The same guy later slapped the phone of a volunteer out of her hand and destroyed it with his baton stick. A second worker threw a small explosive at another volunteer who attempted to document the scene. Both workers were wearing hats with Chetnik symbols, and — as can be vaguely seen on the photo — a Chetnik flag together with a Serbian flag had been put up on the Squat walls. The Deputy Mayor of Šid also arrived at Squat, shouting at the volunteers to leave the property which — according to him — is under administration of Šid municipality at the moment. When police arrived shortly after, they took all the volunteers to the police station with the police van.
They were held for 6 hours at the police station without being given the opportunity to make an official statement, and without being given any concrete information about the procedure. Ultimately, they were subjected to a trial in which they were accused of having attacked the workers. The judge sentenced two of three volunteers for violating public order. They could choose between 20 days in jail and a 20.000 Serbian dinar fine. All three were asked to leave Serbia within one week and to not come back for a period of six months.

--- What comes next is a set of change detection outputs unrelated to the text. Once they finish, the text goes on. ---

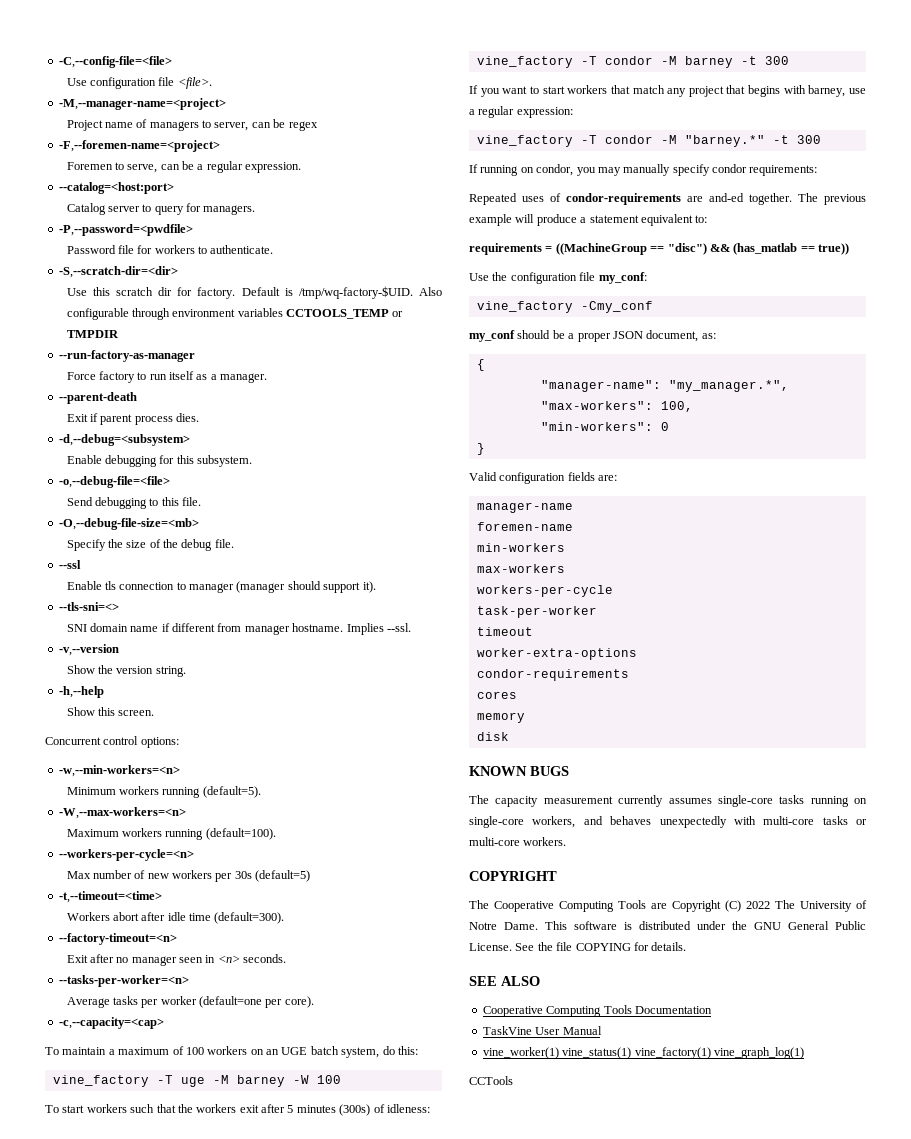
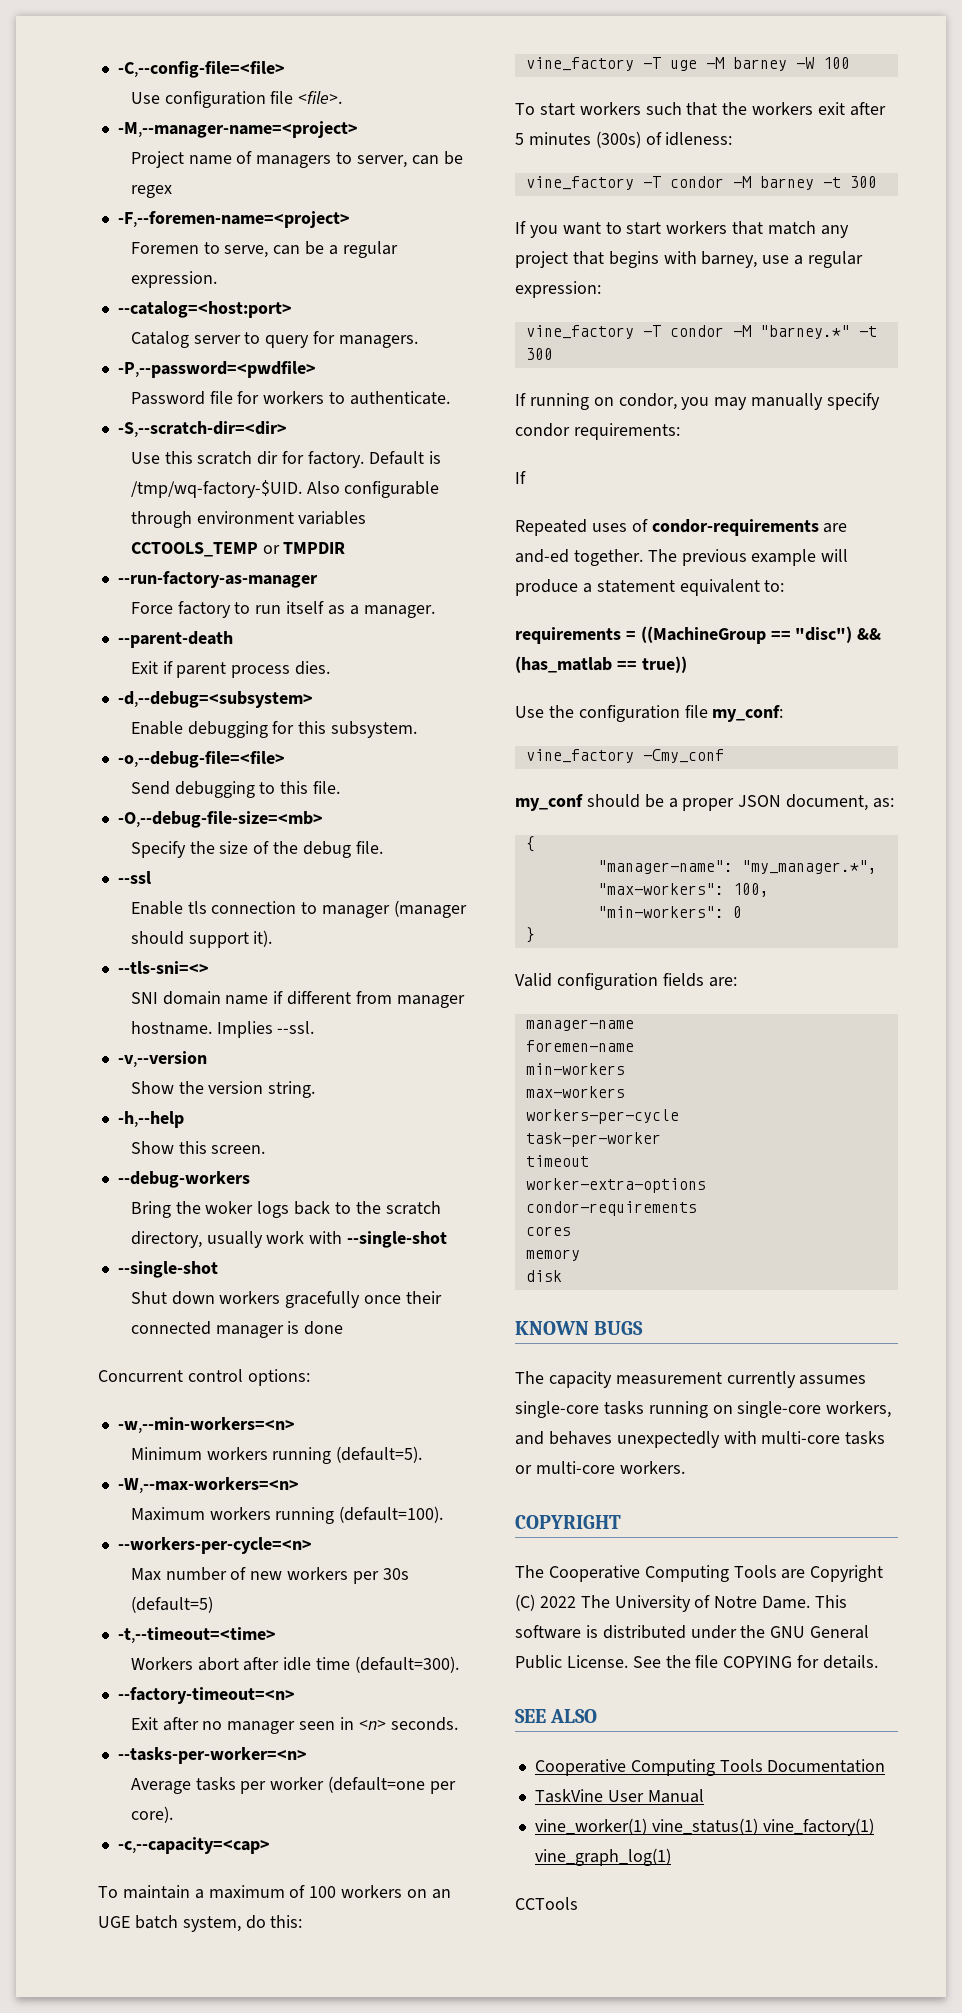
+ --debug-workers
+ Bring the woker logs back to the scratch directory, usually work with --single-shot
+ --single-shot
+ Shut down workers gracefully once their connected manager is done
  If running on condor, you may manually specify condor requirements:
+ If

Protests Break Out in CPR Brunelleschi
The night of Sunday, February 2nd, into Monday, people detained in the CPR Brunelleschi in Turin revolted against their detention and the climate of terror they are forced to live in. The newly-rebuilt purple area, which was destroyed in an earlier protest, was torn down again. A dozen police and military personnel were lightly injured during the clashes.
More information is hard to come by because police seized phones and isolated detainees from communicating with the outside.
Outside of the CPR, local solidarity groups participated in the national weekend of action against administrative detention. A rally was organized on Saturday in front of the luxury hostel Combo before a bike ride of solidarity to the CPR Brunelleschi, where protestors reminded passers-by via a megaphone of the several people killed by the state in CPR centers across Italy.